- [SOURCE DATA]:

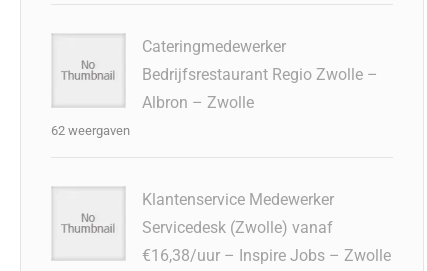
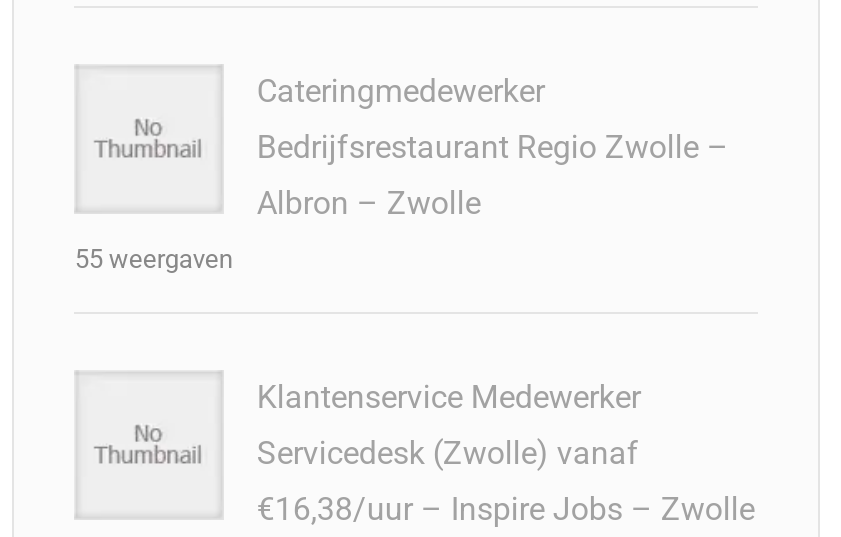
- 62 weergaven
+ 55 weergaven
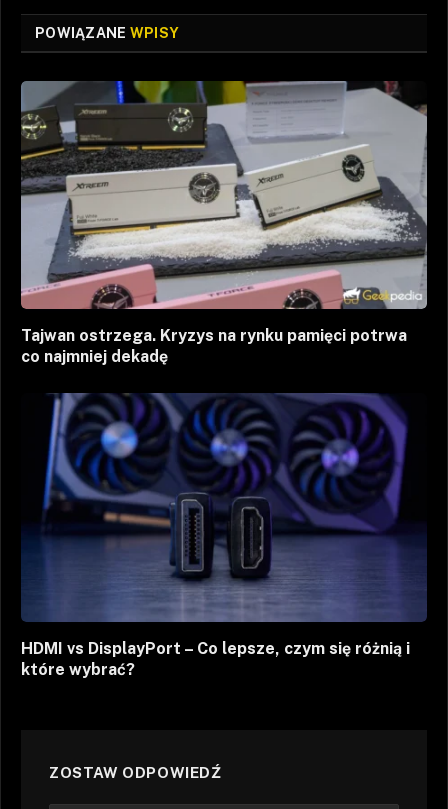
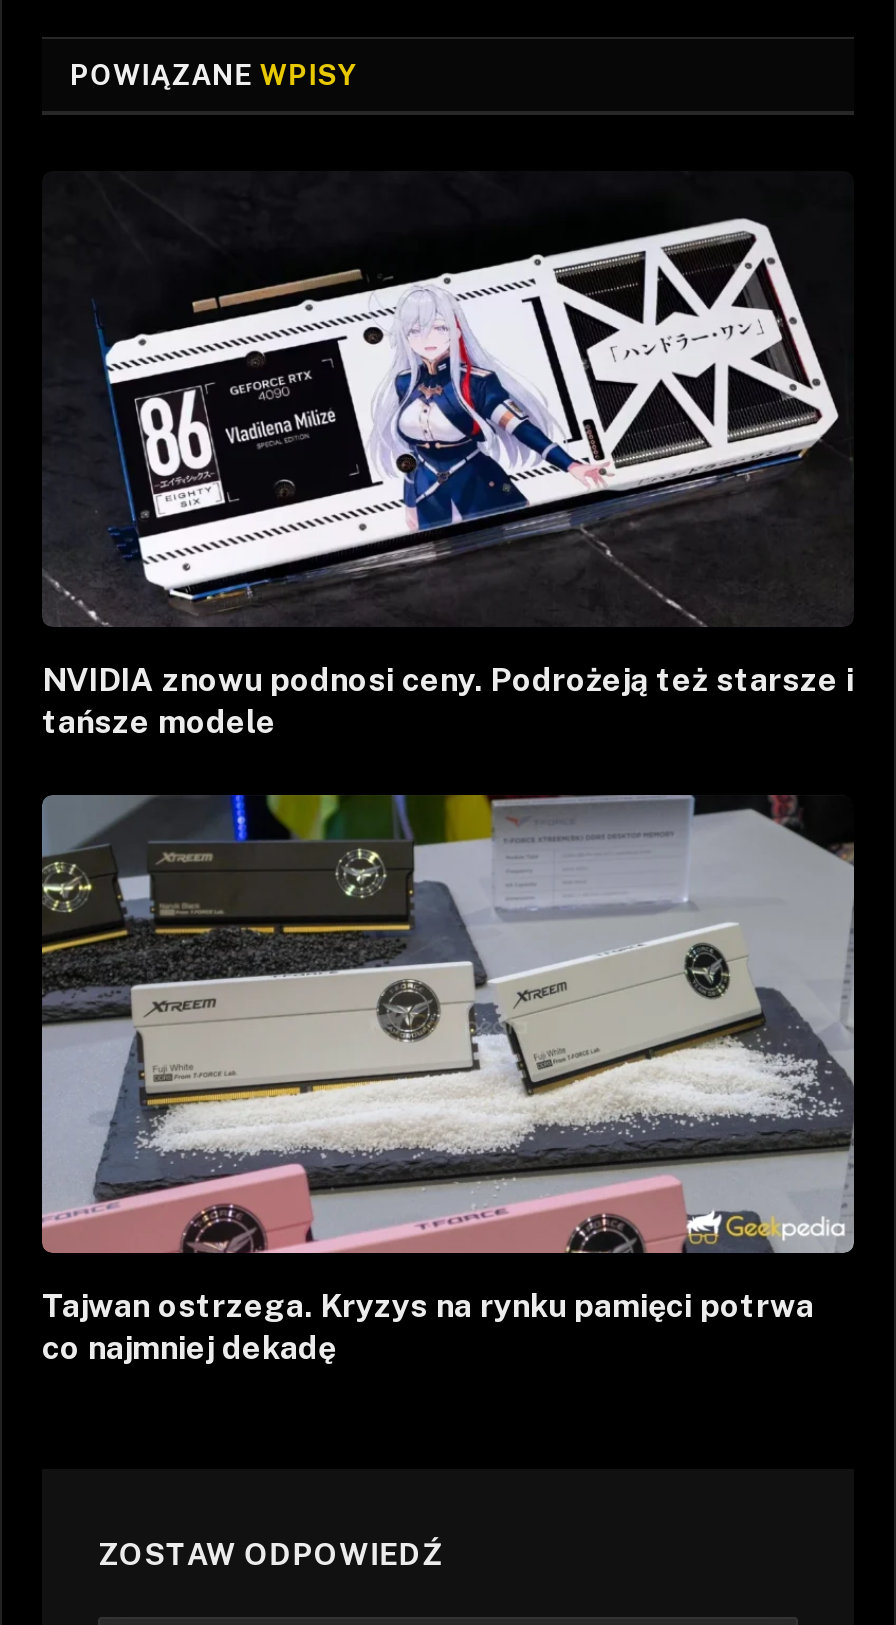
+ [image]
+ NVIDIA znowu podnosi ceny. Podrożeją też starsze i
+ tańsze modele

moved down: [image] | Tajwan ostrzega. Kryzys na rynku pamięci potrwa | co najmniej dekadę

- [image]
- HDMI vs DisplayPort – Co lepsze, czym się różnią i
- które wybrać?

- [REQUIRED ACTION]: The answer should match the material exactly, with every picture removed.

- [TASK RESPONSE]:
- 62 weergaven
+ 55 weergaven
+ [image]
+ NVIDIA znowu podnosi ceny. Podrożeją też starsze i
+ tańsze modele

moved down: [image] | Tajwan ostrzega. Kryzys na rynku pamięci potrwa | co najmniej dekadę

- [image]
- HDMI vs DisplayPort – Co lepsze, czym się różnią i
- które wybrać?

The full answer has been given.